Apparently, I’m not the only one who liked it. There were four or five guys sitting near the water. They were drinking Miller Lite, of course, and harassing anything with long hair and thin legs that walked by. The prototype, all-American douche bag. When they saw my girlfriend the whole beach turned into one room with no furniture, us on one side, them on the other.
They were yelling, “Come on, Corona.”
I looked up at the sky without looking at the seagulls. I looked every direction but toward the water. After a few minutes I looked at her, “I’m going to say something.”
She put her hand on my leg and told me to let it go. I picked up a handful of sand and watched it hiss between my fingers. They kept calling. I looked at my friends. They were gathered in a circle. None of them looked at me or down toward the water.
The guys kept calling.
“They’re starting to bother me,” she said. I stood up facing the water. She grabbed my arm and looked up at me, “You’re not going to win.”
“I’m not going down there to win.”
“Please, just sit down.” I did. I’m not sure how much she had thought this through. If she had done the math in her head and realized me against four guys would probably make for a trip to the hospital in a few minutes. I had already considered that, but the power of male egos is they allow you to overlook useless things like facts in these situations.
They stopped calling after ten more minutes. They pestered other girls near them. They drained their cheap beers and punched each other in the shoulders. They were still there when we left that day. It would be a lie to say I felt like the bigger man.

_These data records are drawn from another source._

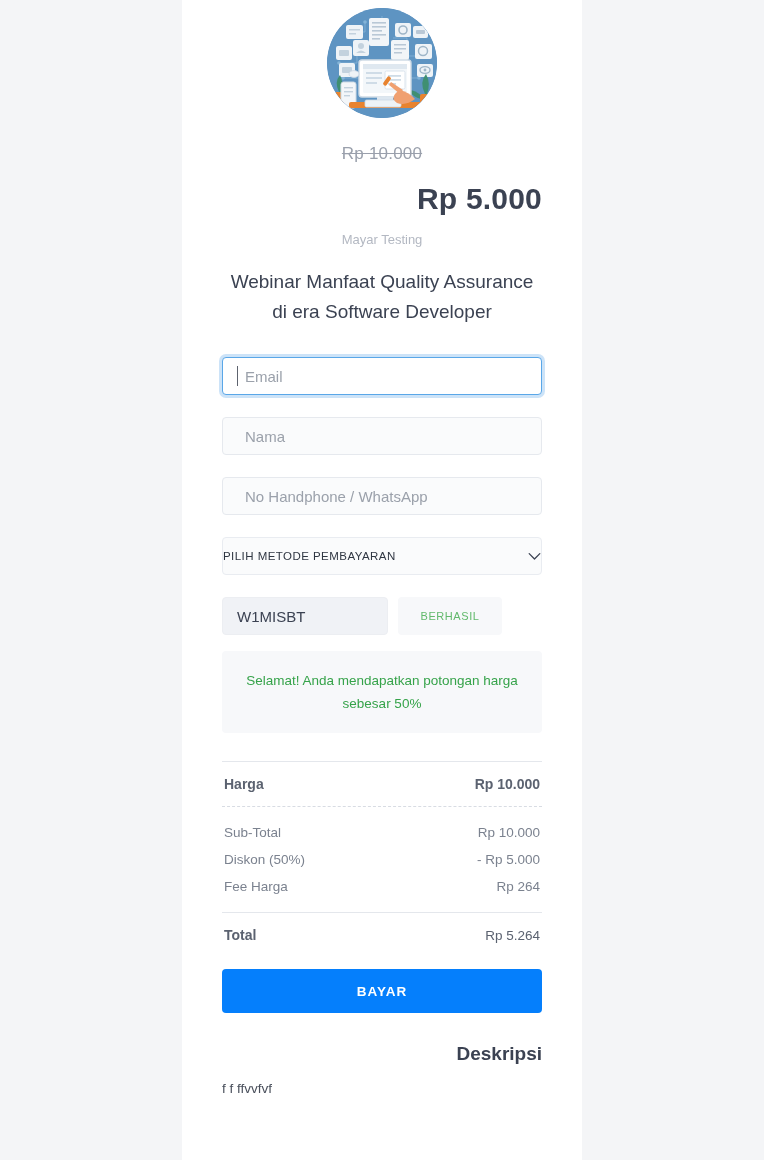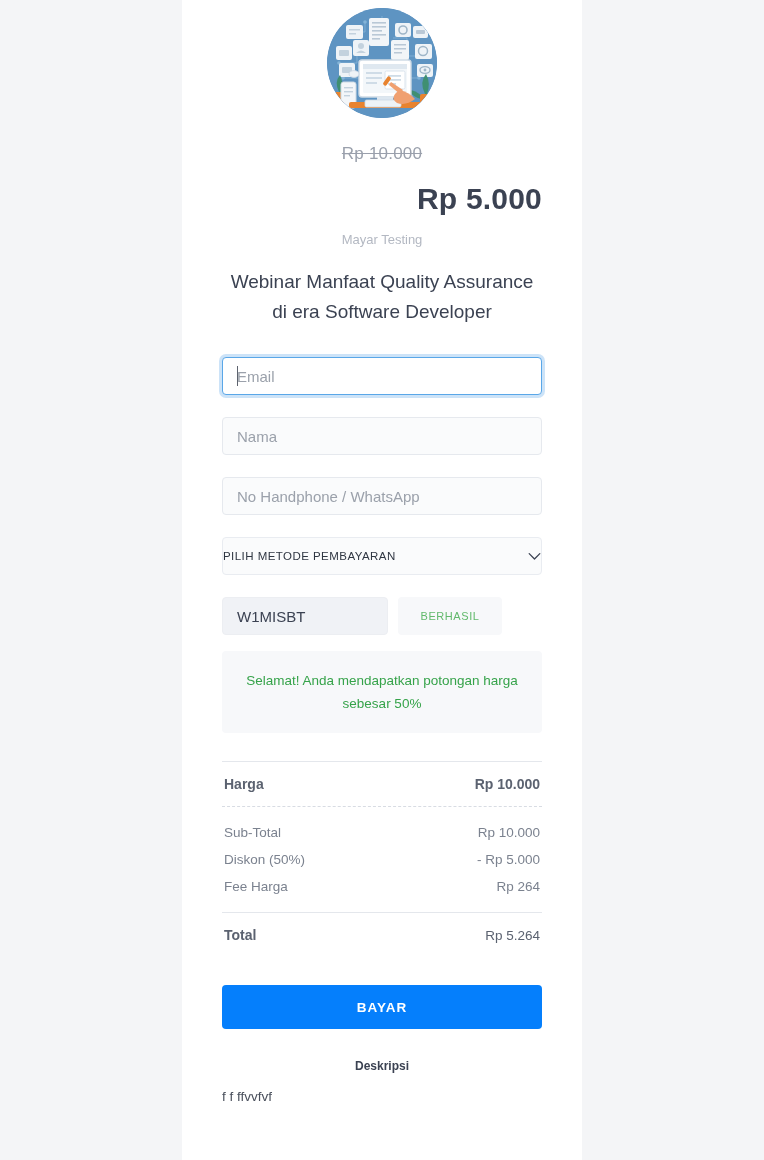"Email" .field { padding: 0 14px -> 0 22px }
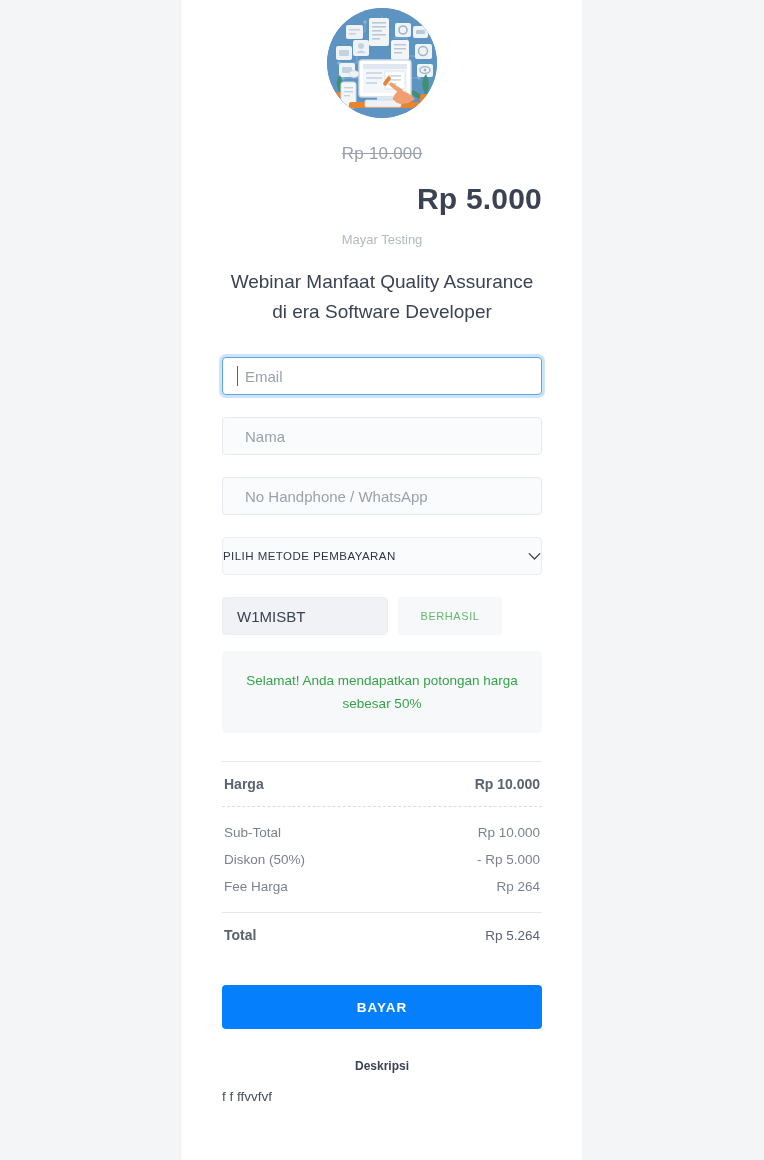"BAYAR" .pay-btn { margin-top: 28px -> 12px }
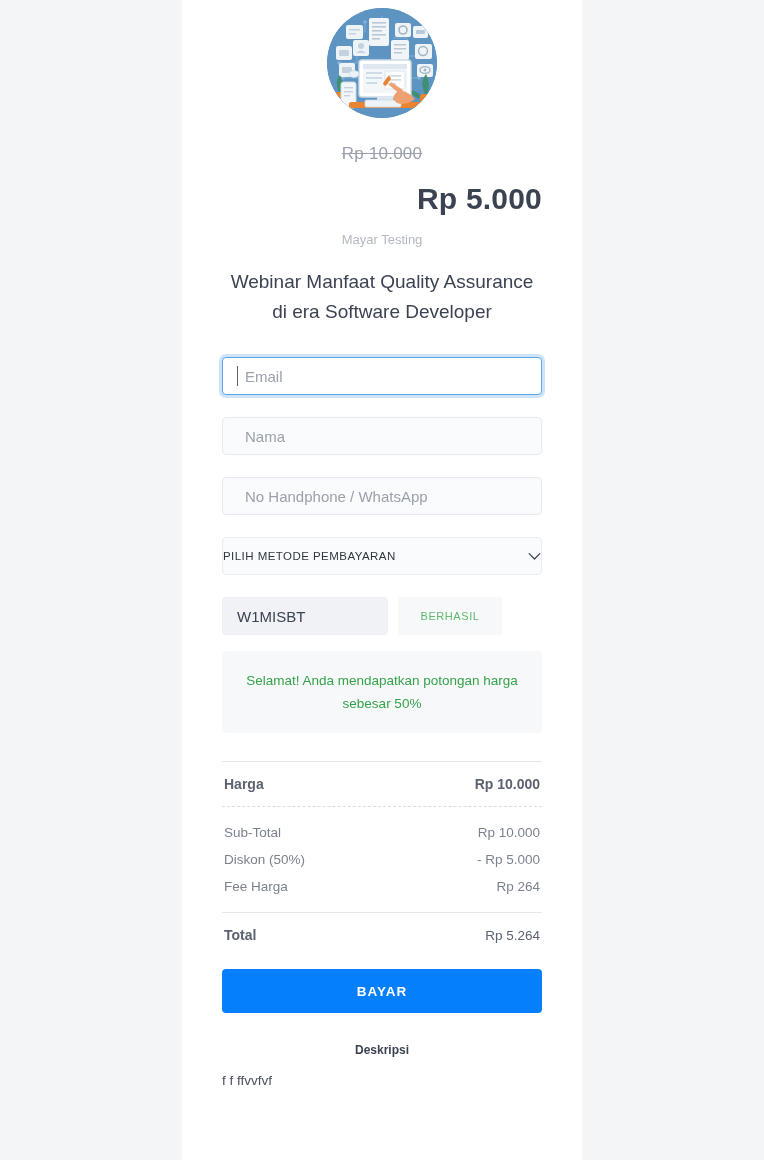"Deskripsi" .desc-title { font-size: 12px -> 19px; text-align: center -> right }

Later that year I read a book by Cormack McCarthy. The main character is in a Mexican prison. His best friend has already been beaten half to death. The leader of the prison gang has a conversation with the main character and gives him a switchblade then tells him, “The world wants to see if you have cajones.”
After reading that scene I realized something about the day at the beach. They may have been yelling Corona, but they were calling me.